══ Supplied records

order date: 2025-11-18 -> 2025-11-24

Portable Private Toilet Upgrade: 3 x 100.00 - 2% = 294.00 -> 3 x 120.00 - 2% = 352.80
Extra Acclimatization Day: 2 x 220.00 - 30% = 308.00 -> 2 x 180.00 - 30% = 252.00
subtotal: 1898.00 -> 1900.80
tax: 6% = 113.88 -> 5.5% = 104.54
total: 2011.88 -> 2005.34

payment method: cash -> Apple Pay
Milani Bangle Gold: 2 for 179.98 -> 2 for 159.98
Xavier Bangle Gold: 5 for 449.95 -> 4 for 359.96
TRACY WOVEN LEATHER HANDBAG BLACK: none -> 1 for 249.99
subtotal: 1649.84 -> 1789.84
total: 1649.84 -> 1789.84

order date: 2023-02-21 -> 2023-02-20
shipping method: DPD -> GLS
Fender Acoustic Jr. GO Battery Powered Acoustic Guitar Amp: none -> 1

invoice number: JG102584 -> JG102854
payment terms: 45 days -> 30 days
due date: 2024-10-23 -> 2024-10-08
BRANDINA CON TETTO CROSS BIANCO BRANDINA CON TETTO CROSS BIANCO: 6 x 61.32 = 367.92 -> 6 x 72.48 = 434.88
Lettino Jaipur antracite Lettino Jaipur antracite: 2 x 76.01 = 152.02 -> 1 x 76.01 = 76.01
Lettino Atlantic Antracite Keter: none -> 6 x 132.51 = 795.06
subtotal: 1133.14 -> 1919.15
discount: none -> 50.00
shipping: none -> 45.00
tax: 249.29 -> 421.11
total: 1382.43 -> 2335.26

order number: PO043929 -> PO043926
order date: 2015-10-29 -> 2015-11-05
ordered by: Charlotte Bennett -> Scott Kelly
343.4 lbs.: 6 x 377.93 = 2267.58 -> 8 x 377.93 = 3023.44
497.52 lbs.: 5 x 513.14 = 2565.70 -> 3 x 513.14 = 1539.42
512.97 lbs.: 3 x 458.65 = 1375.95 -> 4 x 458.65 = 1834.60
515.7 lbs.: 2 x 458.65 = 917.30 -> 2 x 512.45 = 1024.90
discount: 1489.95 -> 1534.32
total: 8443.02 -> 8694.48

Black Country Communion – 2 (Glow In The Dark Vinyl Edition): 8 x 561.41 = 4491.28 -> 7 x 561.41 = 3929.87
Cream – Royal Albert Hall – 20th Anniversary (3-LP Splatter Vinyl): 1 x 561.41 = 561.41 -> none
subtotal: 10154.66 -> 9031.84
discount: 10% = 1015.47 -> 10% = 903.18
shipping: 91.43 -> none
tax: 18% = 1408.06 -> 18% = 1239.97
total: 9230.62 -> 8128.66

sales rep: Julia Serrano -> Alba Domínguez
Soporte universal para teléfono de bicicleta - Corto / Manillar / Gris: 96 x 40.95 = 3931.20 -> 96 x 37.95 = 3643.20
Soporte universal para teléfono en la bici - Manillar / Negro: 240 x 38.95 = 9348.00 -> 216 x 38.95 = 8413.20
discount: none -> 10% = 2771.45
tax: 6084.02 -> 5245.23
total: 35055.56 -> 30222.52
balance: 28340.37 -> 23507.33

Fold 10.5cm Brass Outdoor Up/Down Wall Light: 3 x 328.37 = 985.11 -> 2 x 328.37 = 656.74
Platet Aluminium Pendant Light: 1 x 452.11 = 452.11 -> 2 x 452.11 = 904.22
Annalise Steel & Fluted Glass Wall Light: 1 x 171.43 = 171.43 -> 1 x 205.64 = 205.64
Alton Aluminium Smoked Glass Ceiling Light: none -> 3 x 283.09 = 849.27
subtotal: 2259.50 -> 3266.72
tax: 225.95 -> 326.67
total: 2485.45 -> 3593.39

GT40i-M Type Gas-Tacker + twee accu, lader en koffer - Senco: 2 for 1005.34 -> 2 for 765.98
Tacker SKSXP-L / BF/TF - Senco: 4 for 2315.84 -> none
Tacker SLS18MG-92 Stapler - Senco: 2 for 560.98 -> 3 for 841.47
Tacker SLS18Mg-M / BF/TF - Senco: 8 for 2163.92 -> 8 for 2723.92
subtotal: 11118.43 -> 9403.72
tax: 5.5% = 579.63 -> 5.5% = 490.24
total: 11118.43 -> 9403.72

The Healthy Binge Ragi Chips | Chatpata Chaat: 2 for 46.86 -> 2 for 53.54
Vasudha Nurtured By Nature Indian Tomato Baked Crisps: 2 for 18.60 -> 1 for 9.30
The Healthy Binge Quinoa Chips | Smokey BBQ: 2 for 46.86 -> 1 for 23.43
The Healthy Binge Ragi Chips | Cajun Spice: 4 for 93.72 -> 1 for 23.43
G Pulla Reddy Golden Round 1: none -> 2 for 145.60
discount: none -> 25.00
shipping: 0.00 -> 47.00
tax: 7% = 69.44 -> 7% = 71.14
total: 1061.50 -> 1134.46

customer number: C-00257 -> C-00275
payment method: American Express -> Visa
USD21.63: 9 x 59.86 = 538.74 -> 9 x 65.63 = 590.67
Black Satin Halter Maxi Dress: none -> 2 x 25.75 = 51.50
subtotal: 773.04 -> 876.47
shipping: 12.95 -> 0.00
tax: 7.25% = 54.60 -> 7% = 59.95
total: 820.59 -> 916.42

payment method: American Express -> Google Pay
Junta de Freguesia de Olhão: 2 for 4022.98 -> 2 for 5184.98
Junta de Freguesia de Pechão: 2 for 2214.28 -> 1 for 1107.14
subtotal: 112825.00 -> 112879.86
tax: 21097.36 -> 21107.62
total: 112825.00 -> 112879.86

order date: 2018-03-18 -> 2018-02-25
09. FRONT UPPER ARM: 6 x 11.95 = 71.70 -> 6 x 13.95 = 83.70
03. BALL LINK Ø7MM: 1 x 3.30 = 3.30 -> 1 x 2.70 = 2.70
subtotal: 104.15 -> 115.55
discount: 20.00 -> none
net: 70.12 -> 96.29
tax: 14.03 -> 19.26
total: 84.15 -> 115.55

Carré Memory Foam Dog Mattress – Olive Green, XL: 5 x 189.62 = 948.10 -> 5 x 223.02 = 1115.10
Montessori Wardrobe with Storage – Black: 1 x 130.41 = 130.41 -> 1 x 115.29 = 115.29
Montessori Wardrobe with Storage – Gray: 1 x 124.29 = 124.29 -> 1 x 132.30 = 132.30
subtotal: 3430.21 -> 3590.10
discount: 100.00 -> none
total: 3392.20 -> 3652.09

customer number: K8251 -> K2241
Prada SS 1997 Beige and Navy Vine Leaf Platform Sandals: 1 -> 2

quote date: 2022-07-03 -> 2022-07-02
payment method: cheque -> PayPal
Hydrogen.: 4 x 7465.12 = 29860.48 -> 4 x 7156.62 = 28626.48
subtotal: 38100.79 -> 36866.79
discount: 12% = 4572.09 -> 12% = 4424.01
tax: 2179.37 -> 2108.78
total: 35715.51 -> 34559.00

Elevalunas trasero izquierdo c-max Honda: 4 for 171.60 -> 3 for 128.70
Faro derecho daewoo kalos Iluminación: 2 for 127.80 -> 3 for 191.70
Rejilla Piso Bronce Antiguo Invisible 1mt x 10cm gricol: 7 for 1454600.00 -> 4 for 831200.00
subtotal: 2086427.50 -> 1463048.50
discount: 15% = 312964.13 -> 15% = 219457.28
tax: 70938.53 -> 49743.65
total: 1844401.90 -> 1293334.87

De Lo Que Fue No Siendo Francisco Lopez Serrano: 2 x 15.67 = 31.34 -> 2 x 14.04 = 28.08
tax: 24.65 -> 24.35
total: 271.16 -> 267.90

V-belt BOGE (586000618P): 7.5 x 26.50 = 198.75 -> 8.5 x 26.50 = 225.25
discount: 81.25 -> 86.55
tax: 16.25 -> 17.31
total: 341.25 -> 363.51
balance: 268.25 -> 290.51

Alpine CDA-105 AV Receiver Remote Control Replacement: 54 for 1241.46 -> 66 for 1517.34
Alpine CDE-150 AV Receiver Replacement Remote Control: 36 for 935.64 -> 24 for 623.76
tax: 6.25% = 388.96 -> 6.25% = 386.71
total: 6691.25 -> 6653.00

════

Exercise requirements:
Copy the records above exactly, beginning at the line that contains "payment method: American Express -> Visa" and stopping after the line that contains "balance: 268.25 -> 290.51".

Exercise answer:
payment method: American Express -> Visa
USD21.63: 9 x 59.86 = 538.74 -> 9 x 65.63 = 590.67
Black Satin Halter Maxi Dress: none -> 2 x 25.75 = 51.50
subtotal: 773.04 -> 876.47
shipping: 12.95 -> 0.00
tax: 7.25% = 54.60 -> 7% = 59.95
total: 820.59 -> 916.42

payment method: American Express -> Google Pay
Junta de Freguesia de Olhão: 2 for 4022.98 -> 2 for 5184.98
Junta de Freguesia de Pechão: 2 for 2214.28 -> 1 for 1107.14
subtotal: 112825.00 -> 112879.86
tax: 21097.36 -> 21107.62
total: 112825.00 -> 112879.86

order date: 2018-03-18 -> 2018-02-25
09. FRONT UPPER ARM: 6 x 11.95 = 71.70 -> 6 x 13.95 = 83.70
03. BALL LINK Ø7MM: 1 x 3.30 = 3.30 -> 1 x 2.70 = 2.70
subtotal: 104.15 -> 115.55
discount: 20.00 -> none
net: 70.12 -> 96.29
tax: 14.03 -> 19.26
total: 84.15 -> 115.55

Carré Memory Foam Dog Mattress – Olive Green, XL: 5 x 189.62 = 948.10 -> 5 x 223.02 = 1115.10
Montessori Wardrobe with Storage – Black: 1 x 130.41 = 130.41 -> 1 x 115.29 = 115.29
Montessori Wardrobe with Storage – Gray: 1 x 124.29 = 124.29 -> 1 x 132.30 = 132.30
subtotal: 3430.21 -> 3590.10
discount: 100.00 -> none
total: 3392.20 -> 3652.09

customer number: K8251 -> K2241
Prada SS 1997 Beige and Navy Vine Leaf Platform Sandals: 1 -> 2

quote date: 2022-07-03 -> 2022-07-02
payment method: cheque -> PayPal
Hydrogen.: 4 x 7465.12 = 29860.48 -> 4 x 7156.62 = 28626.48
subtotal: 38100.79 -> 36866.79
discount: 12% = 4572.09 -> 12% = 4424.01
tax: 2179.37 -> 2108.78
total: 35715.51 -> 34559.00

Elevalunas trasero izquierdo c-max Honda: 4 for 171.60 -> 3 for 128.70
Faro derecho daewoo kalos Iluminación: 2 for 127.80 -> 3 for 191.70
Rejilla Piso Bronce Antiguo Invisible 1mt x 10cm gricol: 7 for 1454600.00 -> 4 for 831200.00
subtotal: 2086427.50 -> 1463048.50
discount: 15% = 312964.13 -> 15% = 219457.28
tax: 70938.53 -> 49743.65
total: 1844401.90 -> 1293334.87

De Lo Que Fue No Siendo Francisco Lopez Serrano: 2 x 15.67 = 31.34 -> 2 x 14.04 = 28.08
tax: 24.65 -> 24.35
total: 271.16 -> 267.90

V-belt BOGE (586000618P): 7.5 x 26.50 = 198.75 -> 8.5 x 26.50 = 225.25
discount: 81.25 -> 86.55
tax: 16.25 -> 17.31
total: 341.25 -> 363.51
balance: 268.25 -> 290.51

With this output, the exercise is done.